L’artisanat français dans la capitale du Sénégal ? Ce qui semblait à première vue contradictoire est devenu réalité avec le défilé Chanel Métiers d’Art 22/23 à Dakar, lorsque la maison de couture de luxe traditionnelle a présenté mardi pour la première fois une collection de défilés sur le sol africain.
La maison de couture vise à combiner son savoir-faire avec « l’énergie artistique et la vie culturelle de la ville », a déclaré Chanel lors de l’annonce du voyage à Dakar en juin. La toile de fond du défilé de mode était l’ancien palais de justice de la capitale sénégalaise, qui abrite aujourd’hui la Biennale Dak’Art et donc l’un des pôles artistiques de la métropole. Des célébrités locales et internationales – dont Nix, un rappeur sénégalais, et son collègue américain Pharrell – se sont réunies ici pour assister à la collection de la directrice artistique Virginie Viard.
Folklore des années 1970 et hippies Chanel
Ceux qui attendent de l’artisanat sénégalais ou des vêtements traditionnels ne le trouveront pas chez Chanel, car la collection Métiers d’Art – dont l’objectif principal est de célébrer l’artisanat de la Maison – a été fabriquée en France et s’inspire des motifs classiques de Chanel : tweed, bouclé, matelassé sacs et les fleurs préférées de Gabrielle Chanel, les camélias. Il y avait aussi des influences des années 1970 telles que des pantalons longs et évasés et des manteaux étroits, des chaussures à semelles compensées, des robes et des tuniques en tricot, qui ont transformé la femme Chanel classique en une sorte de hippie élégante.
Les couleurs de la collection – dont beaucoup de blanc et de noir ainsi que des couleurs vives et fortes comme le rouge, l’orange et le vert – étaient les plus susceptibles de suggérer un lien avec le continent africain. La maison de couture a cité « la décennie pop-soul-funk-disco-punk » comme inspiration derrière la collection.

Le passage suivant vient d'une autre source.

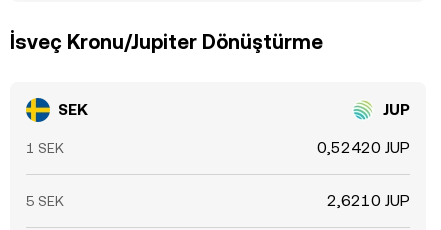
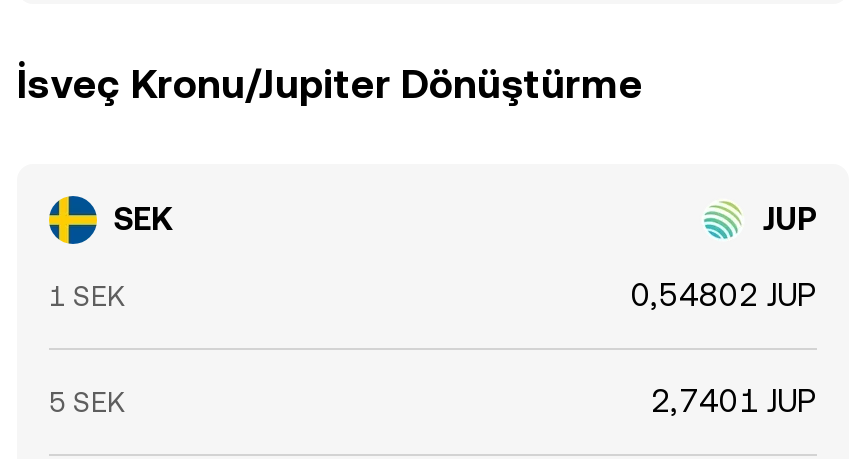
[317,138,410,157] 0,52420 JUP -> [631,276,817,314] 0,54802 JUP
[327,191,410,210] 2,6210 JUP -> [651,382,817,420] 2,7401 JUP

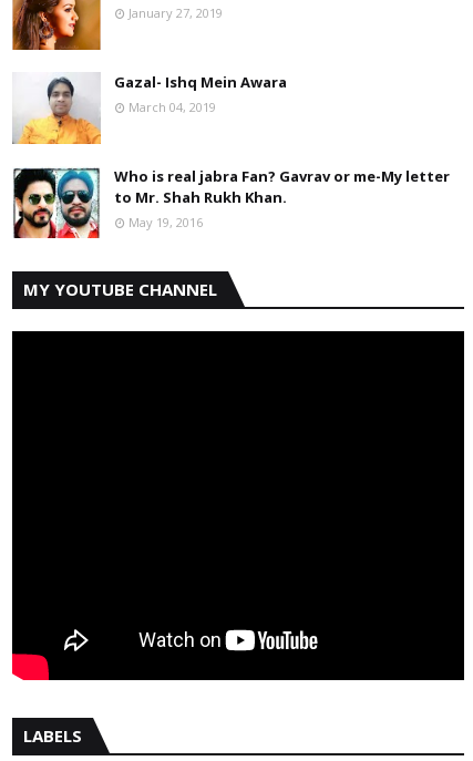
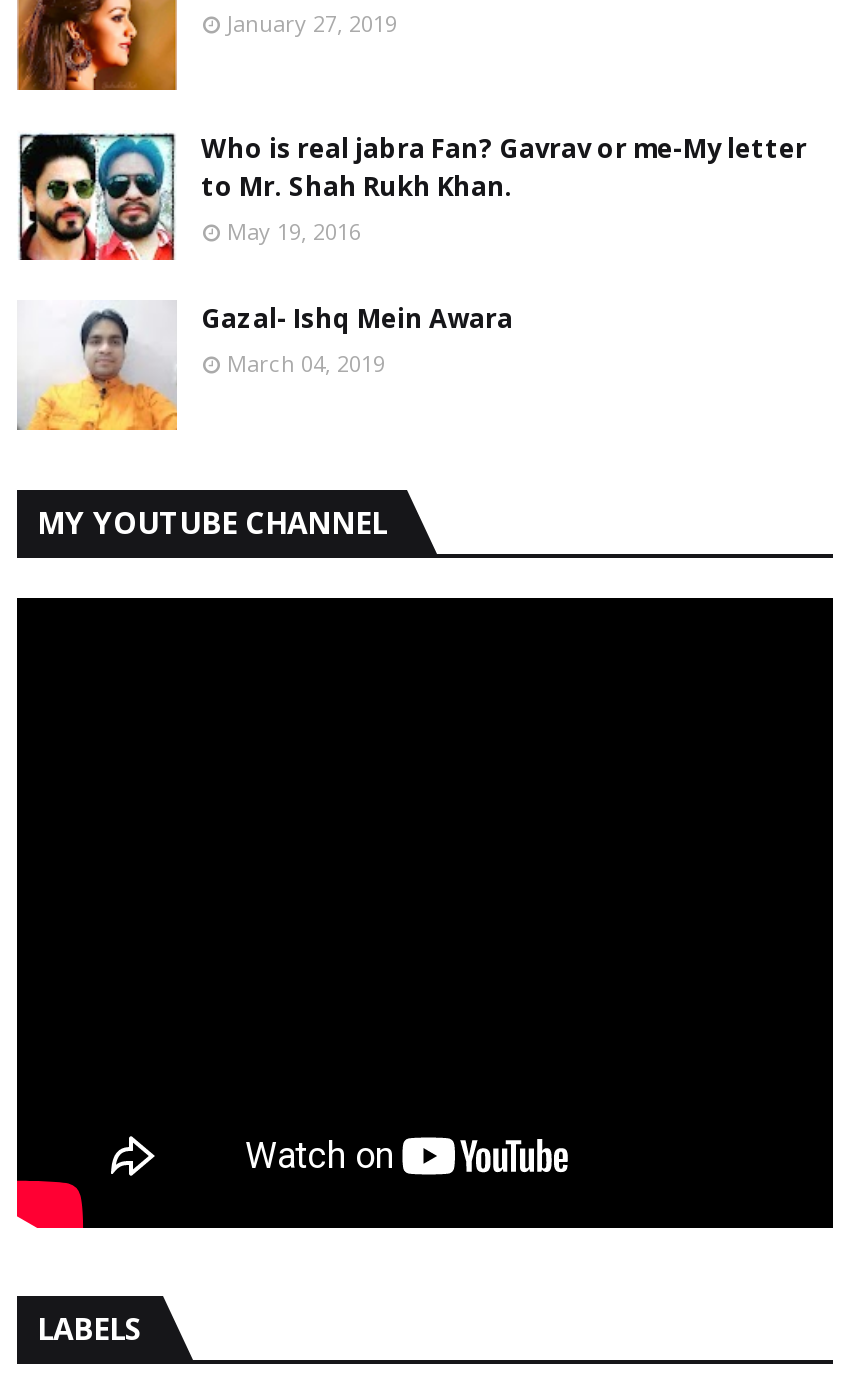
moved [13,72,287,145] -> [21,300,513,432]: [image] | Gazal- Ishq Mein Awara | March 04, 2019
moved [11,165,450,240] -> [15,128,807,264]: [image] | Who is real jabra Fan? Gavrav or me-My letter | to Mr. Shah Rukh Khan. | May 19, 2016

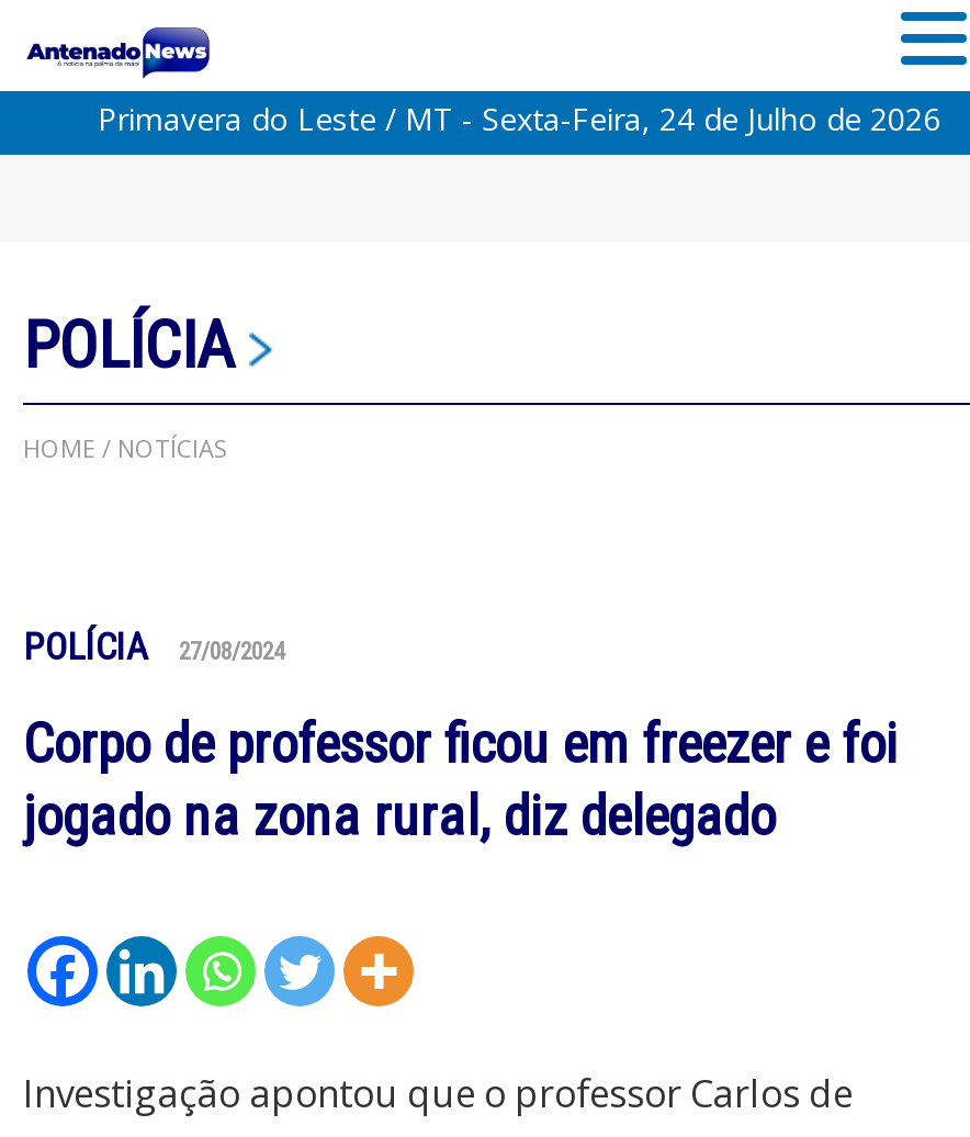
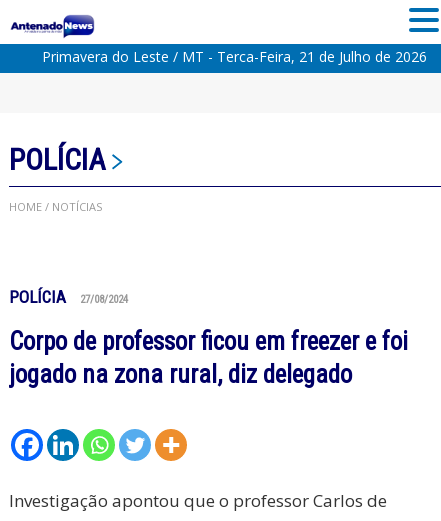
[98,98,940,139] Primavera do Leste / MT - Sexta-Feira, 24 de Julho de 2026 -> [42,47,427,66] Primavera do Leste / MT - Terca-Feira, 21 de Julho de 2026

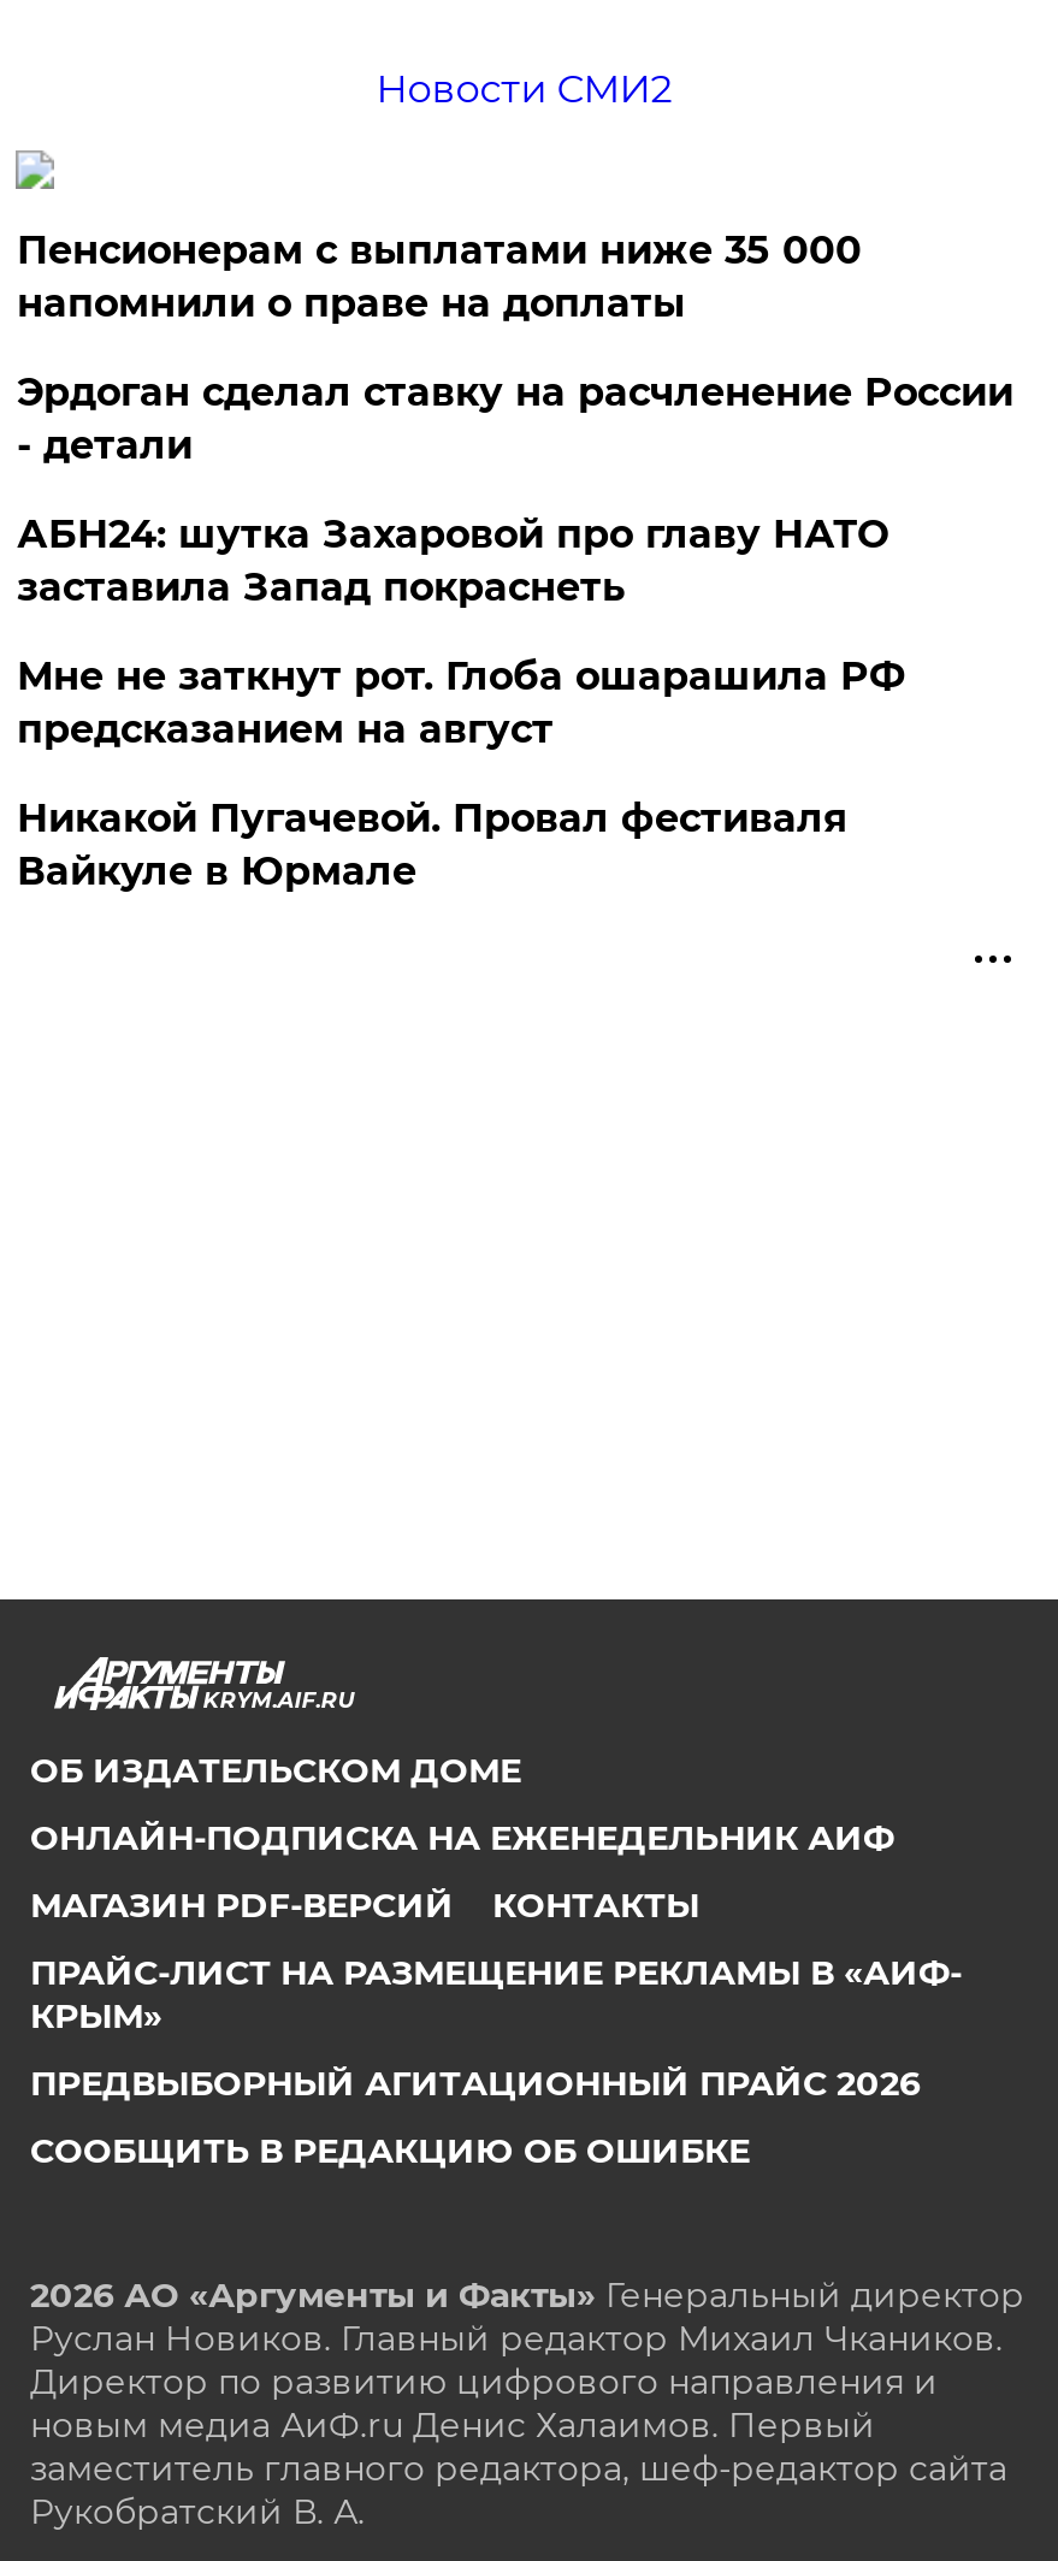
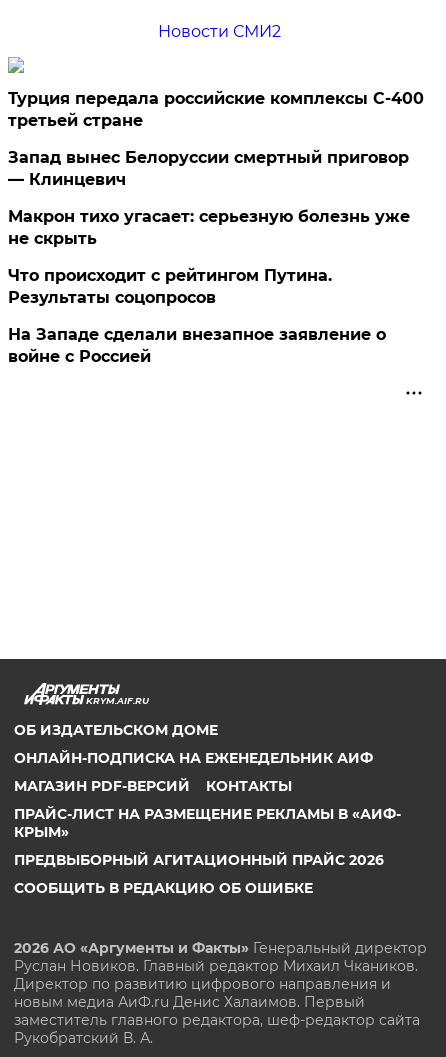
[17,227,862,326] Пенсионерам с выплатами ниже 35 000 | напомнили о праве на доплаты -> [8,89,424,130] Турция передала российские комплексы С-400 | третьей стране
[17,369,1013,468] Эрдоган сделал ставку на расчленение России | - детали -> [8,148,409,189] Запад вынес Белоруссии смертный приговор | — Клинцевич
[17,511,888,610] АБН24: шутка Захаровой про главу НАТО | заставила Запад покраснеть -> [8,207,410,248] Макрон тихо угасает: серьезную болезнь уже | не скрыть
[17,653,905,752] Мне не заткнут рот. Глоба ошарашила РФ | предсказанием на август -> [8,266,332,307] Что происходит с рейтингом Путина. | Результаты соцопросов
[17,795,847,894] Никакой Пугачевой. Провал фестиваля | Вайкуле в Юрмале -> [8,325,386,366] На Западе сделали внезапное заявление о | войне с Россией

Chanel et le patrimoine culturel du Sénégal
L’objectif du voyage à Dakar n’était pas seulement la mode mais aussi le patrimoine culturel du pays, bien qu’il n’y ait aucune référence à trouver dans la collection elle-même. Le spectacle s’est ouvert avec la chanteuse sénégalaise Obree Daman et une chorale et des danseurs de l’École des Sables de Germaine Acogny, dirigée par le chorégraphe français Dimitri Chamblas. Chanel a également demandé aux étudiants de deux écoles de cinéma à Paris et à Dakar de documenter le défilé de mode.
En janvier, la Galerie du 19M se déplacera à Dakar pour célébrer la « diversité des métiers de la broderie et du tissage » aux côtés de l’Institut fondamental d’Afrique noire. Comme pour les collections Métiers d’Art de la maison, il s’agit ici de favoriser la transmission des savoirs spécialisés.
Chanel a souvent visité des pays éloignés de la France, mais jusqu’à présent, elle a surtout suivi les traces de Gabrielle Chanel. Le voyage actuel au Sénégal était prévu depuis plusieurs années. « Je n’ai pas seulement considéré le défilé de mode, mais l’événement dans son ensemble. On y a pensé pendant trois ans », raconte Virginie Viard. « Je l’ai voulu doux, sur plusieurs jours où l’on a un dialogue profond et respectueux. » Le choix est audacieux compte tenu de l’histoire coloniale de la France, le Sénégal ayant également appartenu à l’Empire français.